Chapter 19
AT MURRELL
The house we bought in
Murrell was an old two-story stone house with a stone ell built to the rear.
There was also a dilapidated frame barn. There was a good-sized lot to the rear
of the barn. The buildings were in very bad repair and overgrown with shrubs,
weeds and vines.
On taking possession, I tore
down the two-story ell to the rear. It had been a later addition to the original
house and was falling apart. It was a kitchen with a large stone fireplace and
also an outside bake oven attached to a stone washhouse. Above were two
bedrooms.
Murrell, East of Ephrata on U.S. 322
I cleaned away all the
rubbish and vine arbors. Then I removed all the inside partitions, upstairs and
downstairs, of the main house, but saved all doors and trim. The floorboards on
both floors were good tongue-and-groove Pennsylvania pine, but the first floor
joists had to be replaced. These I replaced one by one and built a new girder
under them. After the floorboards were re-nailed to the new joists, I studded
out rooms in a new layout. The eastern end of the house had been a later
addition and had no cellar. That end was gutted but was to be unfinished until
a later date.
For the original house I had
the western front door entering a large foyer. The new open staircase was in
this room. This was to be our living room until the large room to the east
would be finished. The entire western and of the house became a combined dining
room and kitchen with an island sink. Behind the stair was a laundry and
mudroom. Upstairs we had three nice bedrooms and a bath. There were to be two
more bedrooms over the unfinished east end.
These I also left unfinished.
Now all this remodeling I
did while I continued to work at the knitting mill. Since I was cleaning
knitting machines, my schedule could be rearranged. I was allowed to put in my
eight hours between three A.M. and eleven A.M. In the afternoons I worked at
remodeling.
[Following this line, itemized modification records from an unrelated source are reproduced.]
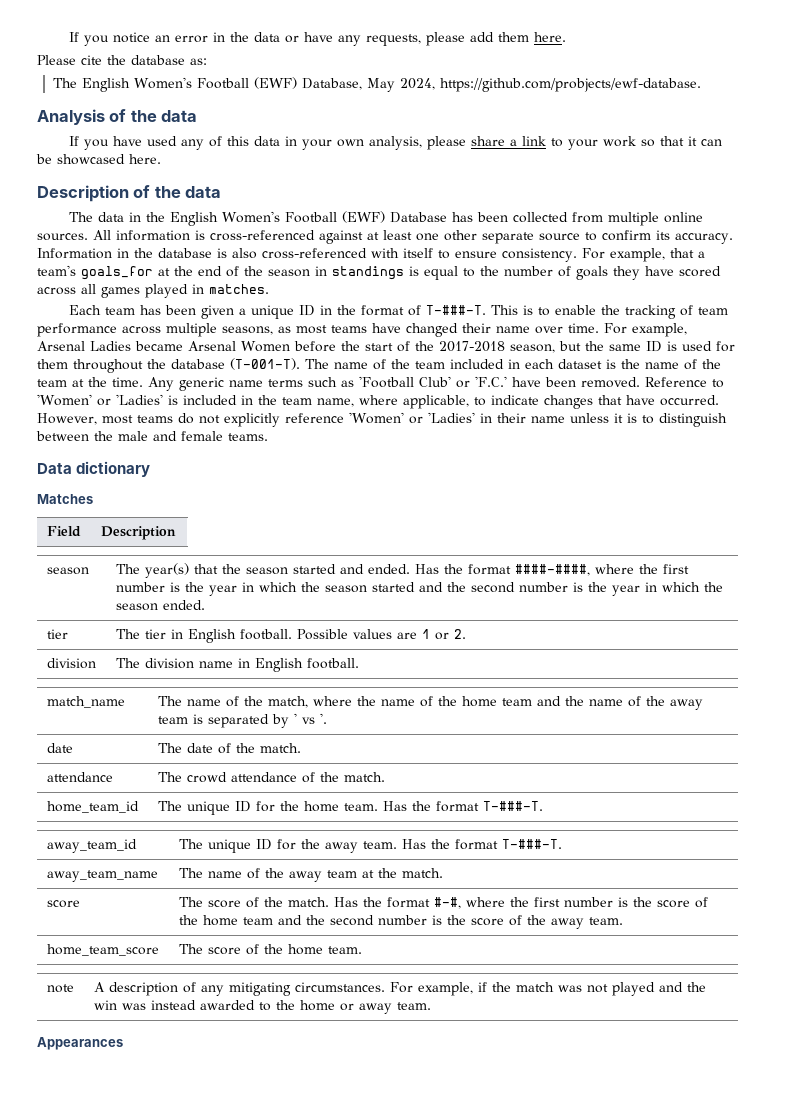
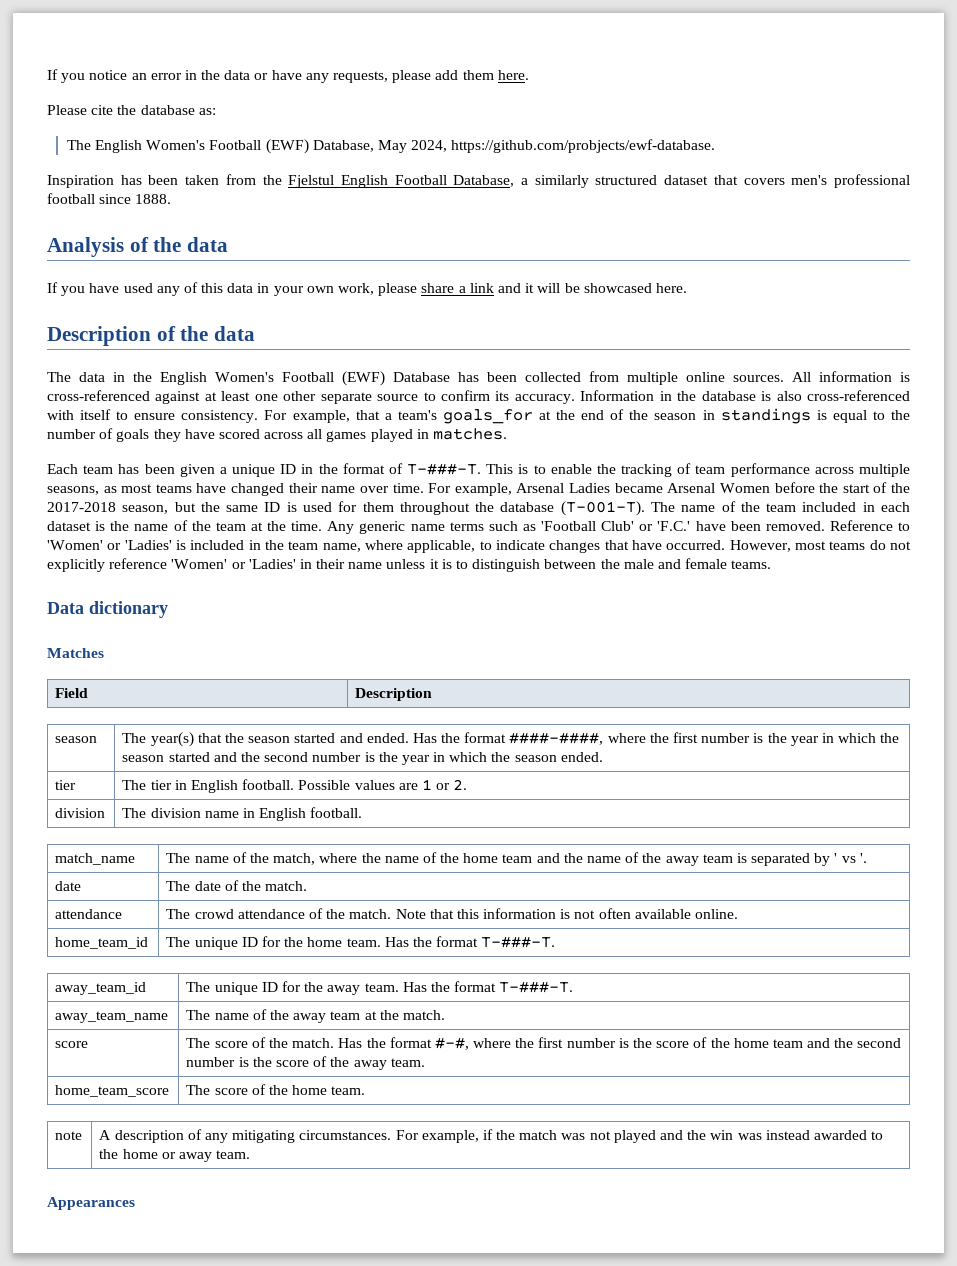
+ Inspiration has been taken from the Fjelstul English Football Database, a similarly structured dataset that covers men's professional football since 1888.
- If you have used any of this data in your own analysis, please share a link to your work so that it can be showcased here.
+ If you have used any of this data in your own work, please share a link and it will be showcased here.
- attendance | The crowd attendance of the match.
+ attendance | The crowd attendance of the match. Note that this information is not often available online.

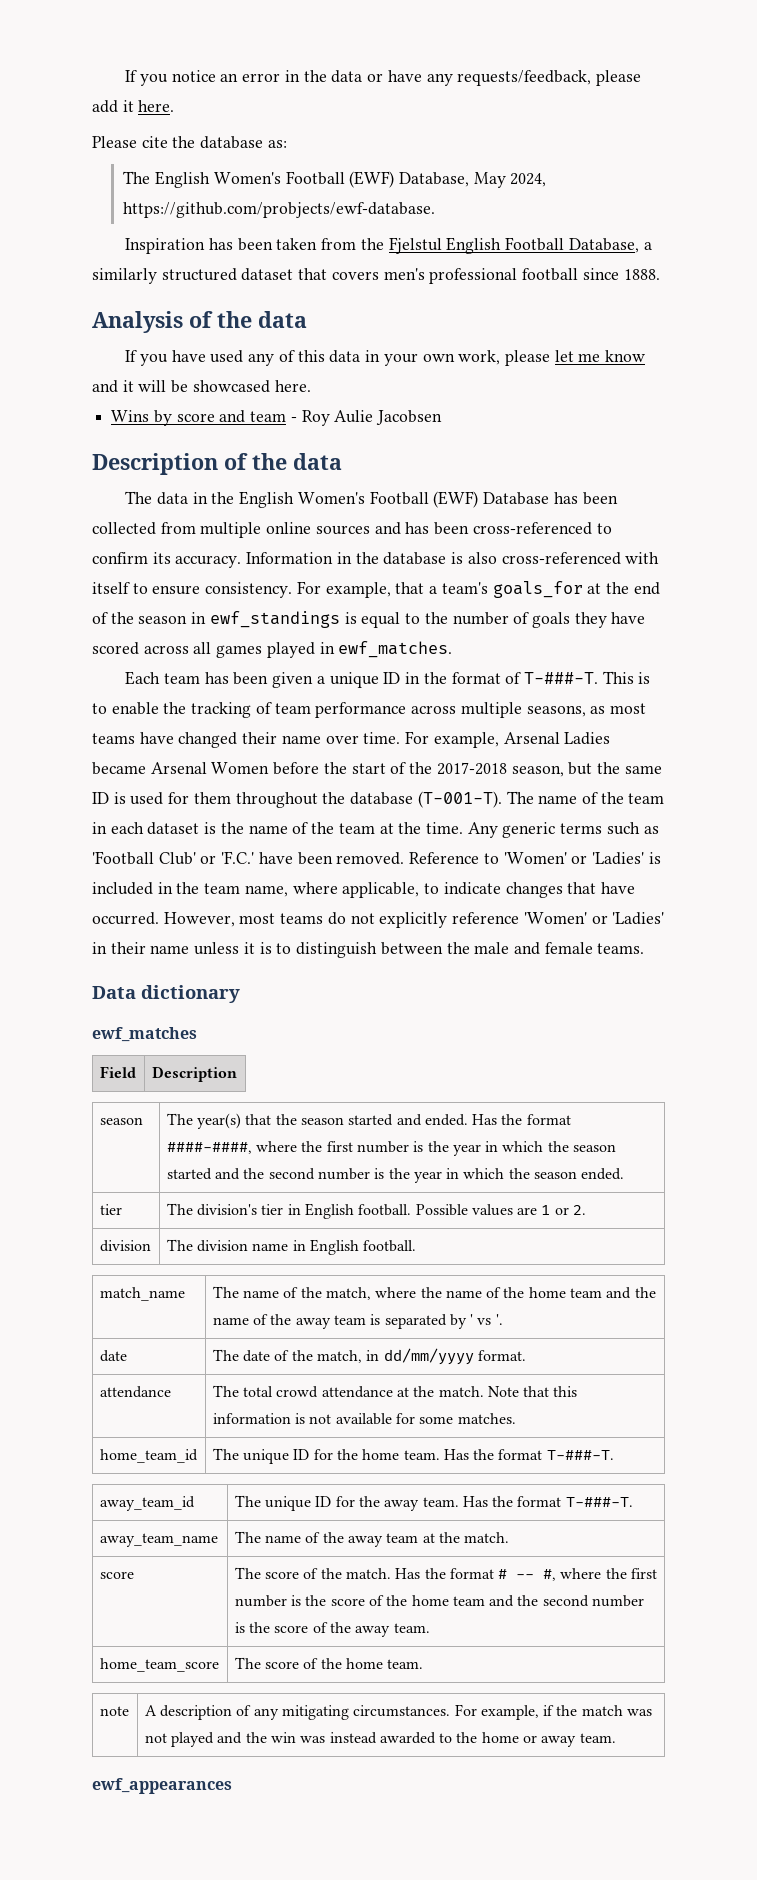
- If you notice an error in the data or have any requests, please add them here.
+ If you notice an error in the data or have any requests/feedback, please add it here.
- If you have used any of this data in your own work, please share a link and it will be showcased here.
+ If you have used any of this data in your own work, please let me know and it will be showcased here.
+ Wins by score and team - Roy Aulie Jacobsen
- The data in the English Women's Football (EWF) Database has been collected from multiple online sources. All information is cross-referenced against at least one other separate source to confirm its accuracy.
+ The data in the English Women's Football (EWF) Database has been collected from multiple online sources and has been cross-referenced to confirm its accuracy.
- For example, that a team's goals_for at the end of the season in standings is equal to the number of goals they have scored across all games played in matches.
+ For example, that a team's goals_for at the end of the season in ewf_standings is equal to the number of goals they have scored across all games played in ewf_matches.
- The name of the team included in each dataset is the name of the team at the time.
+ The name of the team in each dataset is the name of the team at the time.
- Any generic name terms such as 'Football Club' or 'F.C.' have been removed.
+ Any generic terms such as 'Football Club' or 'F.C.' have been removed.
- Matches
+ ewf_matches
- tier | The tier in English football. Possible values are 1 or 2.
+ tier | The division's tier in English football. Possible values are 1 or 2.
- date | The date of the match.
+ date | The date of the match, in dd/mm/yyyy format.
- attendance | The crowd attendance of the match. Note that this information is not often available online.
+ attendance | The total crowd attendance at the match. Note that this information is not available for some matches.
- score | The score of the match. Has the format #-#, where the first number is the score of the home team and the second number is the score of the away team.
+ score | The score of the match. Has the format # -- #, where the first number is the score of the home team and the second number is the score of the away team.
- Appearances
+ ewf_appearances

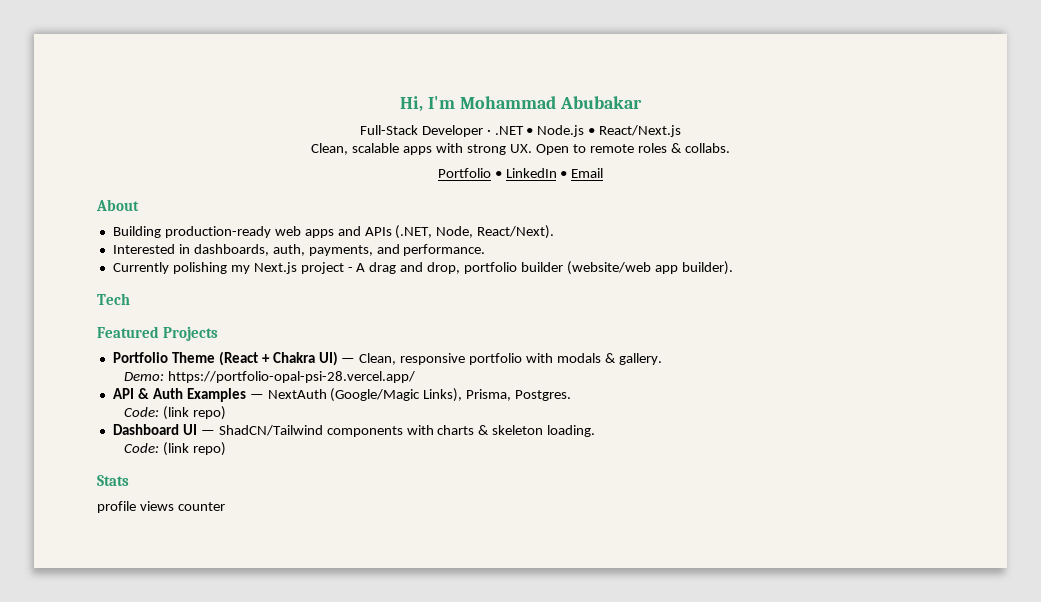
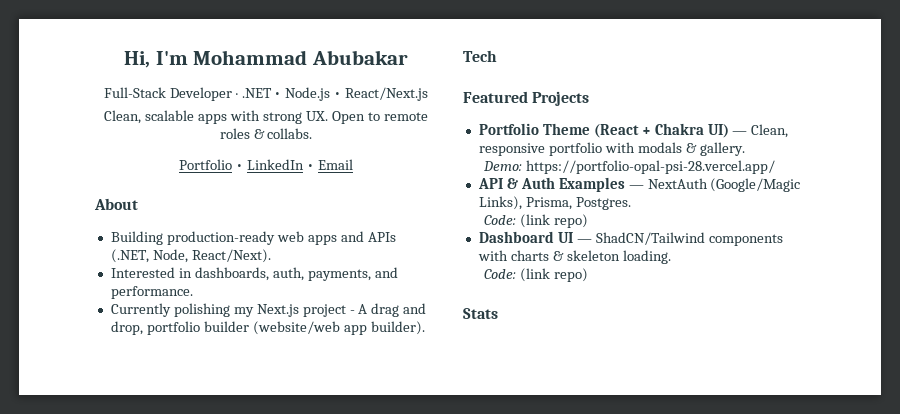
- profile views counter

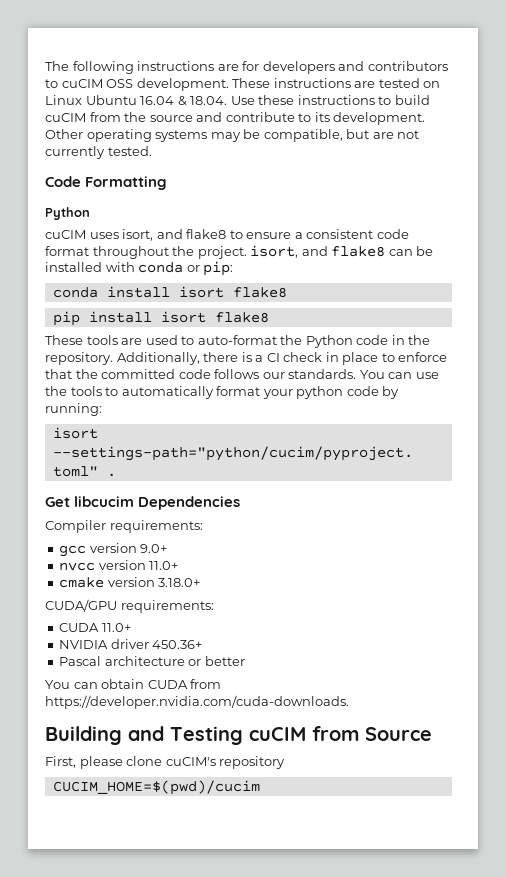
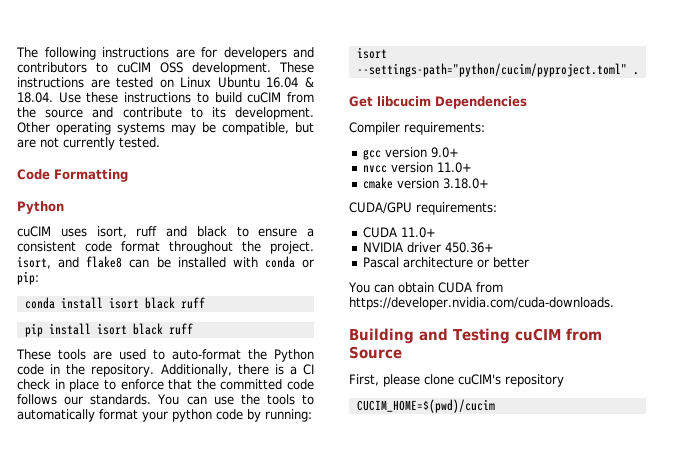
- cuCIM uses isort, and flake8 to ensure a consistent code format throughout the project. isort, and flake8 can be installed with conda or pip:
+ cuCIM uses isort, ruff and black to ensure a consistent code format throughout the project. isort, and flake8 can be installed with conda or pip:
- conda install isort flake8
+ conda install isort black ruff
- pip install isort flake8
+ pip install isort black ruff

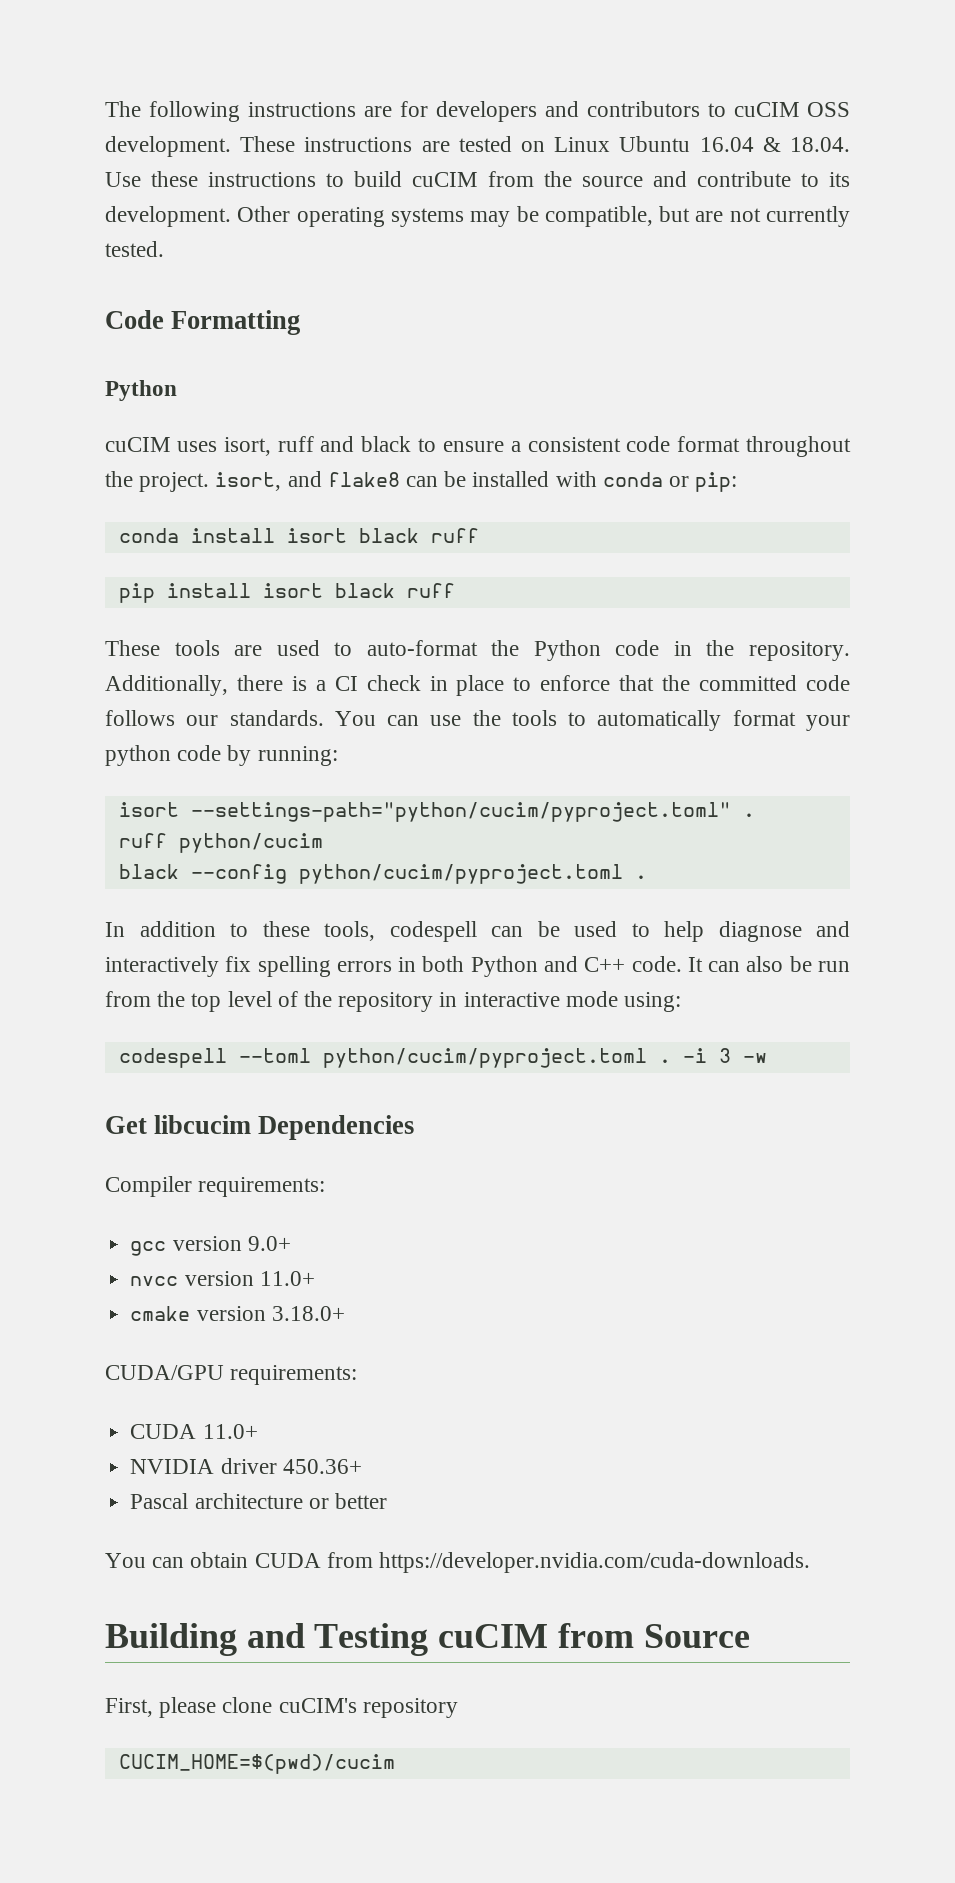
+ ruff python/cucim
+ black --config python/cucim/pyproject.toml .
+ In addition to these tools, codespell can be used to help diagnose and interactively fix spelling errors in both Python and C++ code. It can also be run from the top level of the repository in interactive mode using:
+ codespell --toml python/cucim/pyproject.toml . -i 3 -w

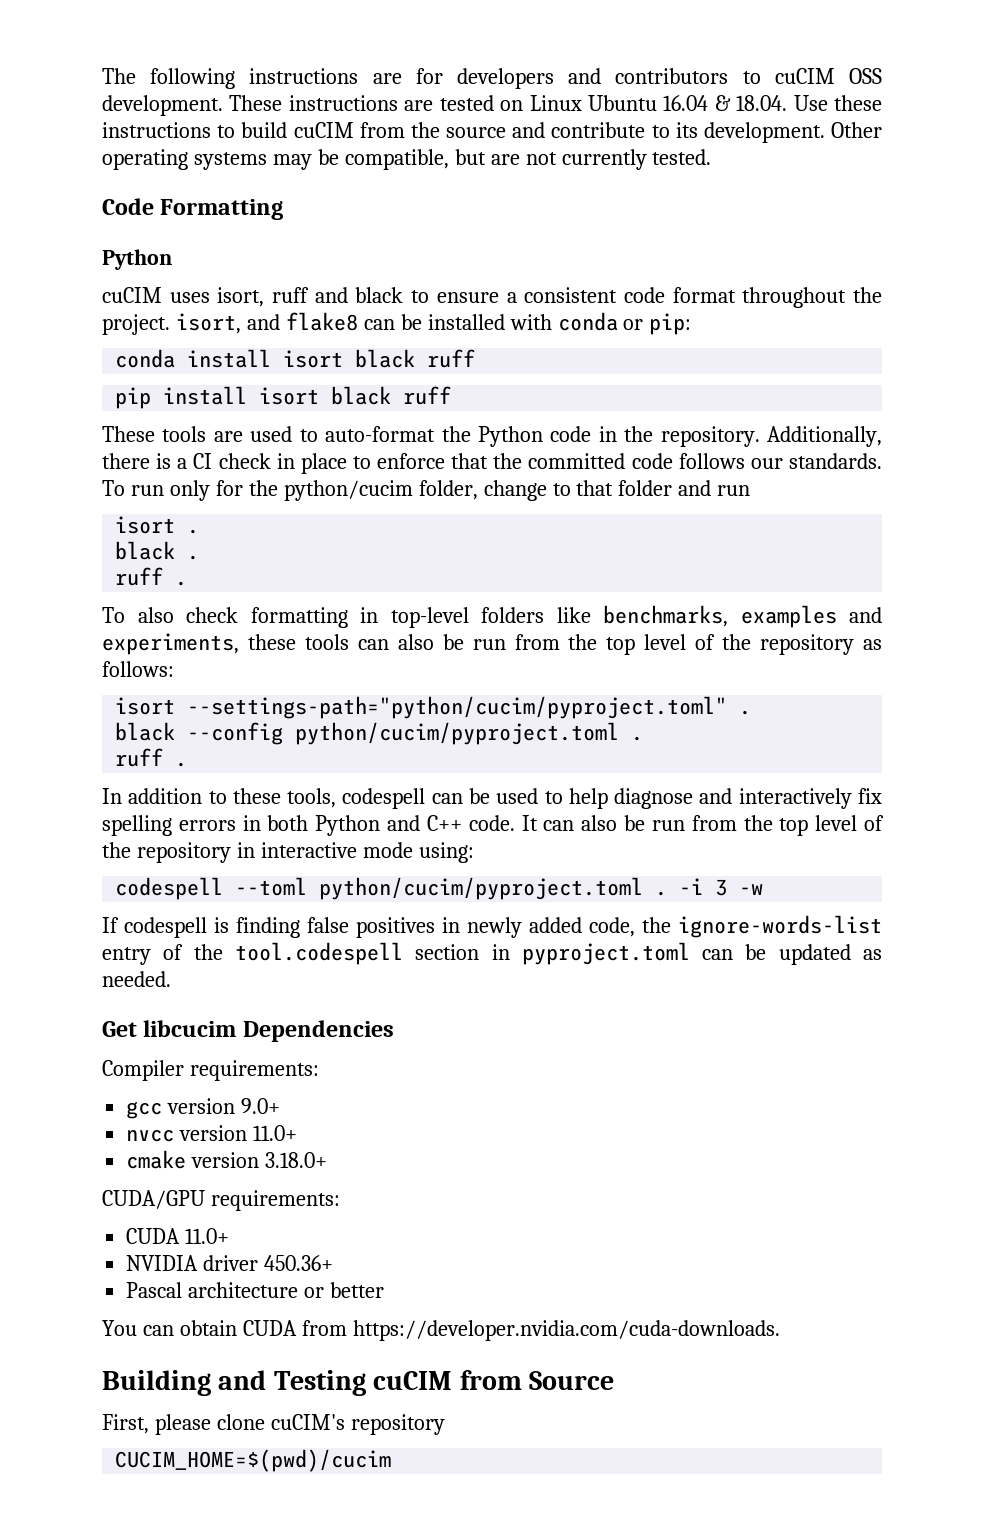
- You can use the tools to automatically format your python code by running:
+ To run only for the python/cucim folder, change to that folder and run
+ isort .
+ black .
+ ruff .
+ To also check formatting in top-level folders like benchmarks, examples and experiments, these tools can also be run from the top level of the repository as follows:
- ruff python/cucim
  black --config python/cucim/pyproject.toml .
+ ruff .
+ If codespell is finding false positives in newly added code, the ignore-words-list entry of the tool.codespell section in pyproject.toml can be updated as needed.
By the time our lease expired I had six rooms and the bath
plastered, trimmed, papered and painted and we moved in.
The rest of the work we did
in spare time while we lived there. I installed a bathroom and a septic tank
with drain field for disposal. I also put in a new front porch and an outside
cellar way. There was a good hand-dug well and I put a shallow-well pressure
system in the basement.
The two attic chimneys were
torn out and Jay and I built a large outside stone chimney onto the western gable end,
which would be for a future furnace. While we were there, we used a coal-fired
space heater in the dining room. We had a bucket-a-day boiler in the basement
for hot water.
We also tore down the barn
and sold some of the materials. There were, at the front along the street, the
stumps of two very large trees that had been cut down. These stumps I dug out
by hand in the spring of 1946. At the same time I moved a stone
"mile-marker" a few feet westward to the property line. Route 322
through Murrell had been at one time a turnpike and there were markers every
mile from Philadelphia west to Harrisburg.
All this remodeling and
repairing was done in spare time before and through the summer of 1947. The
eastern end of the house, one large room below and two above, I never finished.
The heat plant I never got installed.
I will now list some events
that I recall of this period. One night Ada awoke me and said that there is a
baby in a basket on the neighbor's front porch; she heard it crying. I listened
awhile and then I heard a wailing too. I said to Ada, "That's a cat."
"No", she said, "I can see the basket and the baby is waving its
hands around.” Eventually I convinced her that it was a cat and we slept again.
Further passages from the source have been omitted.